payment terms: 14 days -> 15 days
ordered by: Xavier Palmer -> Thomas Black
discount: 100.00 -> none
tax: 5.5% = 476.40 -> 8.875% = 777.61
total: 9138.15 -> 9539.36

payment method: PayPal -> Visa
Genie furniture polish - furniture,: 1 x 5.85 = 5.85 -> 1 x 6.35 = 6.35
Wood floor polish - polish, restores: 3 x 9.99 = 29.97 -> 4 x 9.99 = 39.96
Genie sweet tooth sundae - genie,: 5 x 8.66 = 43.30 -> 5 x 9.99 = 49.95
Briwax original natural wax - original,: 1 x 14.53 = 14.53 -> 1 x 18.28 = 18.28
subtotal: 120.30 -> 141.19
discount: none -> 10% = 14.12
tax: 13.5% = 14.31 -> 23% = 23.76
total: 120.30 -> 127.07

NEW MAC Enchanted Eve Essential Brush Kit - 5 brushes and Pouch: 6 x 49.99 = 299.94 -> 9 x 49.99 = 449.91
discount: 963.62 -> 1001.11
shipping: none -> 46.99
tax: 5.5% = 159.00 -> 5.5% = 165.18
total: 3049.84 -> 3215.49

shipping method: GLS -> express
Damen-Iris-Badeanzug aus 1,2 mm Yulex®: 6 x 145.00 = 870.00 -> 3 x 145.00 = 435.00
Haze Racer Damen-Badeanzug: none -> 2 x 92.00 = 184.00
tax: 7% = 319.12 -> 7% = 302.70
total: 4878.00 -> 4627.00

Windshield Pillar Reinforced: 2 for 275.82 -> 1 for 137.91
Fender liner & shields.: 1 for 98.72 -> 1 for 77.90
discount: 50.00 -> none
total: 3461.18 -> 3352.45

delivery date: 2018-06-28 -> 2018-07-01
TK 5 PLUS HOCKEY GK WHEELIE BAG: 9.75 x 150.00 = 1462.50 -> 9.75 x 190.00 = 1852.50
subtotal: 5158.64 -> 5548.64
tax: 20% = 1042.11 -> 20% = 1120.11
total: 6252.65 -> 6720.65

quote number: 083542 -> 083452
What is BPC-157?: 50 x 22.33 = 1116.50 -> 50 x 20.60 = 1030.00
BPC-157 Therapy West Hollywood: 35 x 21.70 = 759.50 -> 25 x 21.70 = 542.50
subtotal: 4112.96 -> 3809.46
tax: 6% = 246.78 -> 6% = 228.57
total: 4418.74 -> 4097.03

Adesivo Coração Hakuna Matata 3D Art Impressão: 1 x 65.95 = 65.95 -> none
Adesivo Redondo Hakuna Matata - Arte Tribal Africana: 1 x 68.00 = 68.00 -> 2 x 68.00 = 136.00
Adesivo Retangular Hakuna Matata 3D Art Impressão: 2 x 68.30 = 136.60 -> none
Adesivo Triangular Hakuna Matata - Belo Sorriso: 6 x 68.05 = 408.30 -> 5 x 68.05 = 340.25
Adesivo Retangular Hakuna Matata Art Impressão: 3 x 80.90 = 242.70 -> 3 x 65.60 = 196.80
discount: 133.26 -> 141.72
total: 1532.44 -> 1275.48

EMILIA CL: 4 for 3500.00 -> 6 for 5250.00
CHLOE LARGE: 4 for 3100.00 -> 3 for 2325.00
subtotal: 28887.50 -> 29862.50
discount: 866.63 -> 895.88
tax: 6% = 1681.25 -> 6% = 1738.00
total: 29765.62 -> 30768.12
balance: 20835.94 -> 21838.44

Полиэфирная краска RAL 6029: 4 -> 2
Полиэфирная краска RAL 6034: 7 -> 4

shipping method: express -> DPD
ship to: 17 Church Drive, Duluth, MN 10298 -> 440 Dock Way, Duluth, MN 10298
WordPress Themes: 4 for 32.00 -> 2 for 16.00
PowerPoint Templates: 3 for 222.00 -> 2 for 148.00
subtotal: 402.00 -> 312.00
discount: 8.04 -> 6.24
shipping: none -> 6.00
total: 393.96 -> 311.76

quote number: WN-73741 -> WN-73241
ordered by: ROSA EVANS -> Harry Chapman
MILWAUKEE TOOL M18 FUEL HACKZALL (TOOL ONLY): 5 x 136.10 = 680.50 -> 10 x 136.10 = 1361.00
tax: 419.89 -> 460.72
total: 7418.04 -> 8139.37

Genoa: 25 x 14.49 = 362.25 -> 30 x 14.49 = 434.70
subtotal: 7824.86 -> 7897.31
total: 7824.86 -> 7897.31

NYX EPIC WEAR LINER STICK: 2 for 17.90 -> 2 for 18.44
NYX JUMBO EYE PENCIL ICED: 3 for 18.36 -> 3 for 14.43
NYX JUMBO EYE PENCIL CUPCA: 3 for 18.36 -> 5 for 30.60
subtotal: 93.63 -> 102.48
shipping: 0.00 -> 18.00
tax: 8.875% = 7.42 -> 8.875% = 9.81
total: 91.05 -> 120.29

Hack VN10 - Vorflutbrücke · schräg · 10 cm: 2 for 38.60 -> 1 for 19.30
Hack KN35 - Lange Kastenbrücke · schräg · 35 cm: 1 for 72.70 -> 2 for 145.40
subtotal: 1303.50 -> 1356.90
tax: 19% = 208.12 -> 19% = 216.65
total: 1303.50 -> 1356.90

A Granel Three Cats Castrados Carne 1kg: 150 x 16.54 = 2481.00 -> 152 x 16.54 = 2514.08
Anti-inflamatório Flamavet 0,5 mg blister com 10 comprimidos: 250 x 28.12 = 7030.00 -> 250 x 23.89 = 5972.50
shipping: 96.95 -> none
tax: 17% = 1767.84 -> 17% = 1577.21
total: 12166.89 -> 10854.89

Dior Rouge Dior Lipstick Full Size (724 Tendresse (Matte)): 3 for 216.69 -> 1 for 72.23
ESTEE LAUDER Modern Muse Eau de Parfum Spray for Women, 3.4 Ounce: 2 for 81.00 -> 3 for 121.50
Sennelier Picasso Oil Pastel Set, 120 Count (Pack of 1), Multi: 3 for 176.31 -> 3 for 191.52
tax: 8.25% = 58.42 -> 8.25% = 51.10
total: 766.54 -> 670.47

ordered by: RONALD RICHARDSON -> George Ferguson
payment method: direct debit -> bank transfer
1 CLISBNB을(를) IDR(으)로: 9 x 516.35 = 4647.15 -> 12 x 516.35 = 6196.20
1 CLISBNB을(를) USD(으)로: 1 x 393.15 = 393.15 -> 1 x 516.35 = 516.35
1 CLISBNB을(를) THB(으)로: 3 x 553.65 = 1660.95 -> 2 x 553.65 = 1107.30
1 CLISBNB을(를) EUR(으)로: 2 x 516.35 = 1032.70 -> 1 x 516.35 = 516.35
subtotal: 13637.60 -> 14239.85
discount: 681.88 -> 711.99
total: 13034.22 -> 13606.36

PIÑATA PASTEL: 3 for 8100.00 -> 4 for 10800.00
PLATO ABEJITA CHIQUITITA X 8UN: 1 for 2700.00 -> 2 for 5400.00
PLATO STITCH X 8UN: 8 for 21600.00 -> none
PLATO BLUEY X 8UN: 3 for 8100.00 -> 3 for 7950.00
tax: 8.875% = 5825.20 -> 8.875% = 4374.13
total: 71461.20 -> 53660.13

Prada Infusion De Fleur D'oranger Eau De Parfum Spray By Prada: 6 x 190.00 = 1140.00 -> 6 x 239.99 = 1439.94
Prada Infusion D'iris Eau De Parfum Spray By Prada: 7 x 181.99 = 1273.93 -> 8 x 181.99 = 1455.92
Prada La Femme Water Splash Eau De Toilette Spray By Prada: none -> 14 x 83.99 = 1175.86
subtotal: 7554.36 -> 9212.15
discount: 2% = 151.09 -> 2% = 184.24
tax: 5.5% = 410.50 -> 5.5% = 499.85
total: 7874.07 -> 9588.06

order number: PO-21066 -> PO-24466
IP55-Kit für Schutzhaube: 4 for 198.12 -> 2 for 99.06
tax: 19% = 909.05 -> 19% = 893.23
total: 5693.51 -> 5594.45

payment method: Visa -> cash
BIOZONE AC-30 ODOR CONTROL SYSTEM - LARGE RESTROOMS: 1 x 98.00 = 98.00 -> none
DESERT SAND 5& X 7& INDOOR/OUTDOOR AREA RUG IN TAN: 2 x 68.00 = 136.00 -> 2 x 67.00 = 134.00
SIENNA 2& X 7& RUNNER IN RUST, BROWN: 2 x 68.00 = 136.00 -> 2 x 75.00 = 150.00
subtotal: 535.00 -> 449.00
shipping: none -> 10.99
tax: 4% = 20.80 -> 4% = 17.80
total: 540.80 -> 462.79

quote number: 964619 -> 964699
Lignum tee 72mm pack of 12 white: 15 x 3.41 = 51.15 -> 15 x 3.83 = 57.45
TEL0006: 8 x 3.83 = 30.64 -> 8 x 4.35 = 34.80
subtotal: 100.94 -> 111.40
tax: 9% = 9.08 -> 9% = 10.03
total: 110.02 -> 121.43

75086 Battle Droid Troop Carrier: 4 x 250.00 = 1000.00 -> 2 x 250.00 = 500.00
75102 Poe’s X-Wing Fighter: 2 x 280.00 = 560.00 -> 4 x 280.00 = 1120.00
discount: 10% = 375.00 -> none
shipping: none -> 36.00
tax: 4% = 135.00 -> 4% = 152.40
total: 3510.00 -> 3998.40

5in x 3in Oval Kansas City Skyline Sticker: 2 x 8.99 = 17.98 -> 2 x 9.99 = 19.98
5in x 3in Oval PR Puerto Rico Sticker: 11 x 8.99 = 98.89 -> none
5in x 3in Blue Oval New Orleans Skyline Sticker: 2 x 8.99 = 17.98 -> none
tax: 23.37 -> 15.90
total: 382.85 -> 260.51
________________________________________
Task details
Only the lines above from the one with "TK 5 PLUS HOCKEY" through the one with "Adesivo Retangular Hakuna Matata Art" should be duplicated, character for character.

Final answer
TK 5 PLUS HOCKEY GK WHEELIE BAG: 9.75 x 150.00 = 1462.50 -> 9.75 x 190.00 = 1852.50
subtotal: 5158.64 -> 5548.64
tax: 20% = 1042.11 -> 20% = 1120.11
total: 6252.65 -> 6720.65

quote number: 083542 -> 083452
What is BPC-157?: 50 x 22.33 = 1116.50 -> 50 x 20.60 = 1030.00
BPC-157 Therapy West Hollywood: 35 x 21.70 = 759.50 -> 25 x 21.70 = 542.50
subtotal: 4112.96 -> 3809.46
tax: 6% = 246.78 -> 6% = 228.57
total: 4418.74 -> 4097.03

Adesivo Coração Hakuna Matata 3D Art Impressão: 1 x 65.95 = 65.95 -> none
Adesivo Redondo Hakuna Matata - Arte Tribal Africana: 1 x 68.00 = 68.00 -> 2 x 68.00 = 136.00
Adesivo Retangular Hakuna Matata 3D Art Impressão: 2 x 68.30 = 136.60 -> none
Adesivo Triangular Hakuna Matata - Belo Sorriso: 6 x 68.05 = 408.30 -> 5 x 68.05 = 340.25
Adesivo Retangular Hakuna Matata Art Impressão: 3 x 80.90 = 242.70 -> 3 x 65.60 = 196.80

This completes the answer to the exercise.